Information provided:
[Start of Attachment]

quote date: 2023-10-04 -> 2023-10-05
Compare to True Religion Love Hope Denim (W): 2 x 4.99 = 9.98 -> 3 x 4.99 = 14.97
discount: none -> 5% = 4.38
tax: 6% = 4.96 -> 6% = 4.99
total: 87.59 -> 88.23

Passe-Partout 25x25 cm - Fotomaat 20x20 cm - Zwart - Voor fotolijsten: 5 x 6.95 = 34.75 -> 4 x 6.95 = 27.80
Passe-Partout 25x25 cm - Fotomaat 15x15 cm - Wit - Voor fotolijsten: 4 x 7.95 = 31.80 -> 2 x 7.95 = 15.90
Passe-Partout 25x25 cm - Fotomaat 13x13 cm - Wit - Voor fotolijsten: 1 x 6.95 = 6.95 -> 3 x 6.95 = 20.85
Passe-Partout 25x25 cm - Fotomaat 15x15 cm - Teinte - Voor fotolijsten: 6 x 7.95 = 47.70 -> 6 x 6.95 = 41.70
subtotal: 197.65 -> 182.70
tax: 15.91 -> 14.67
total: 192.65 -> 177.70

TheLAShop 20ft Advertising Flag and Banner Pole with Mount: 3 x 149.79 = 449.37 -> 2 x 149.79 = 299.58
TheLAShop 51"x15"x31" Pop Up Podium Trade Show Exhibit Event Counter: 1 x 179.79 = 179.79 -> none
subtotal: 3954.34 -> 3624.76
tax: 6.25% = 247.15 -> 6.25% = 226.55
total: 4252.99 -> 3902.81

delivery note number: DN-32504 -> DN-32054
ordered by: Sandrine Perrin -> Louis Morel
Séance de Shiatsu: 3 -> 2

[End of Attachment]

The task:
If a line falls between the first line of the records and the line containing "Passe-Partout 25x25 cm - Fotomaat 15x15 cm - Wit", inclusive, repeat it exactly; leave out all others.

Answer to this task:
quote date: 2023-10-04 -> 2023-10-05
Compare to True Religion Love Hope Denim (W): 2 x 4.99 = 9.98 -> 3 x 4.99 = 14.97
discount: none -> 5% = 4.38
tax: 6% = 4.96 -> 6% = 4.99
total: 87.59 -> 88.23

Passe-Partout 25x25 cm - Fotomaat 20x20 cm - Zwart - Voor fotolijsten: 5 x 6.95 = 34.75 -> 4 x 6.95 = 27.80
Passe-Partout 25x25 cm - Fotomaat 15x15 cm - Wit - Voor fotolijsten: 4 x 7.95 = 31.80 -> 2 x 7.95 = 15.90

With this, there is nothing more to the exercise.